The federal government purchases from businesses of all sizes, located throughout the country, for all types of services. Look for opportunities that you are interested in and see what company was awarded the last contract and the terms – you can search www.usaspending.gov or www.sam.gov for recent awards.
The government Request for Proposal, or RFP, is a process for bidding on government projects. Once a government agency releases an RFP bidders can submit a proposal and attempt to win the work contract. The RFP government bids process is a precise proposal application that is highly regulated.
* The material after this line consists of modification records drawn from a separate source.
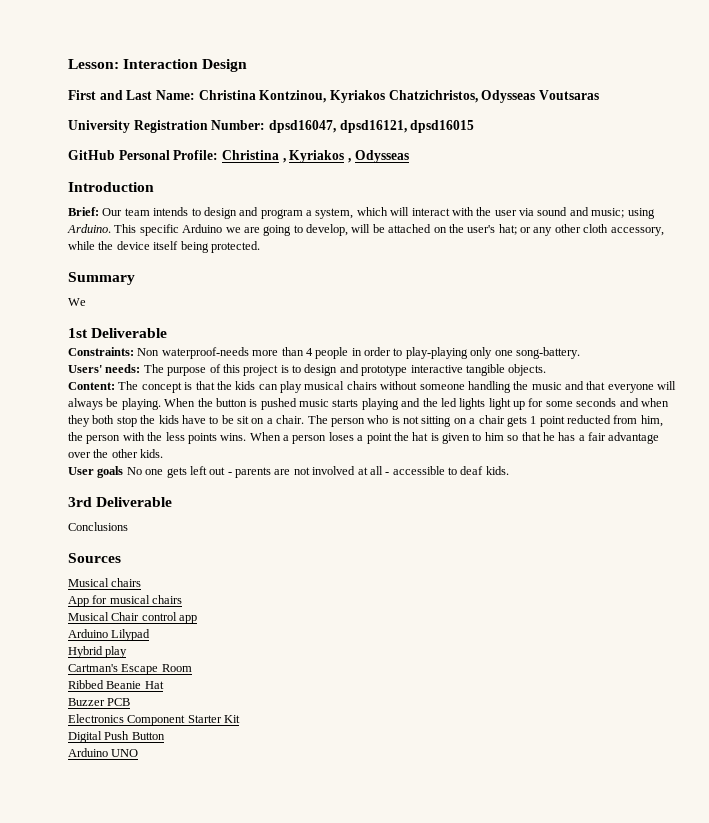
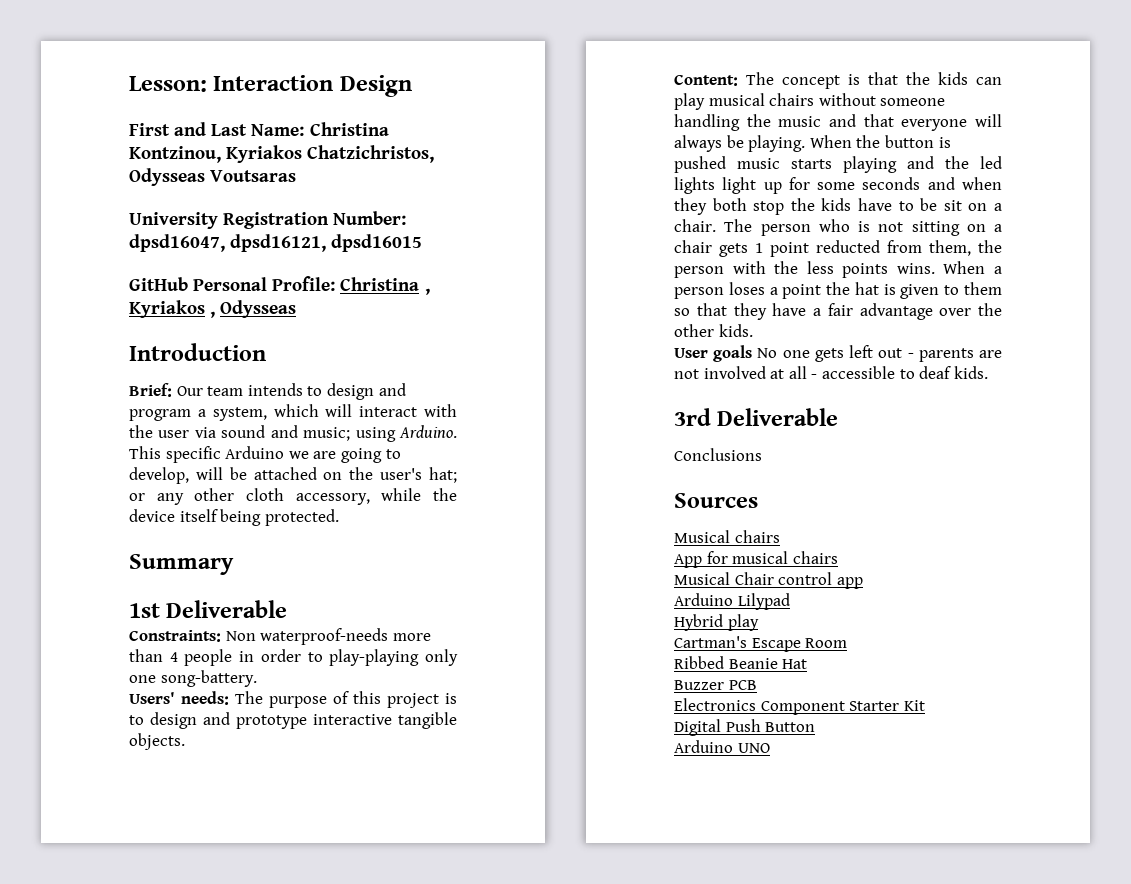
[68,298,86,306] // We -> (234, 564) none
[640,415,663,427] him, -> [929,240,971,256] them,
[484,432,504,441] him -> [964,282,1002,295] them
[542,432,576,441] he has -> [733,303,807,320] they have

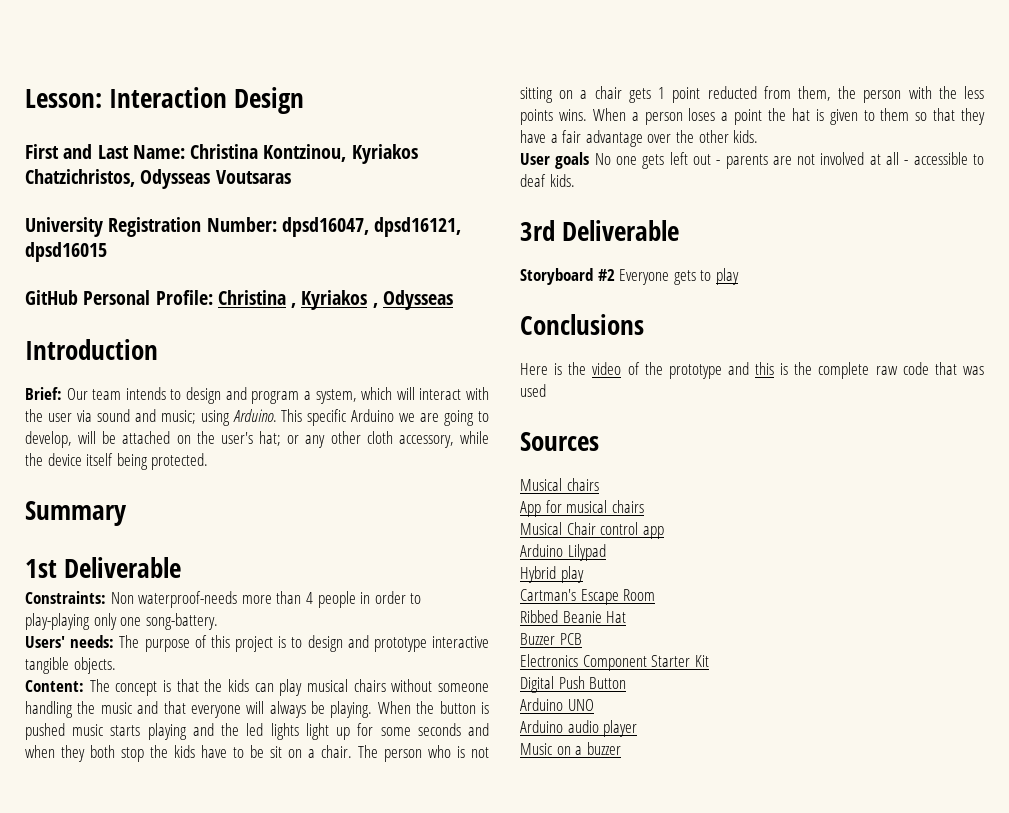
[674,448,762,461] Conclusions -> [520,268,739,285] [520,314,644,335] [520,362,984,379] [520,384,546,397] Storyboard #2 Everyone gets to play // Conclusions // Here is the video of the prototype and this is the complete raw code that was used
(770, 748) none -> [520,720,638,737] [520,742,621,755] // Arduino audio player // Music on a buzzer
The U.S. General Services Administration (GSA) purchases goods and services of all kinds, many of them being commercial or general purpose in nature. The GSA helps other federal and even state and local agencies obtain merchandise and services at volume discount pricing. In terms of the dollar amount of purchases by federal agencies, the GSA is the third largest buyer. GSA Schedule (also referred to as Multiple Award Schedule (MAS) and Federal Supply Schedule ) is a long-term governmentwide contract with commercial firms providing federal, state, and local government buyers access to more than 11 million commercial supplies (products) and services at volume discount pricing.

Georgia State Specific:

Yes, the Georgia Dept of Transportation (GDOT) offers a Disadvantaged Business Enterprise (DBE) certification to compete for contracts and subcontracts in Georgia. The Georgia Dept of Administrative Services-TEAM GA Marketplace offers a Minority Business Enterprise (MBE) certification to help small businesses market to Georgia prime contractors for subcontracting opportunities.
Please note that the state of Georgia does not have set-aside contracting opportunities for small businesses unless the procurement requires federal dollars.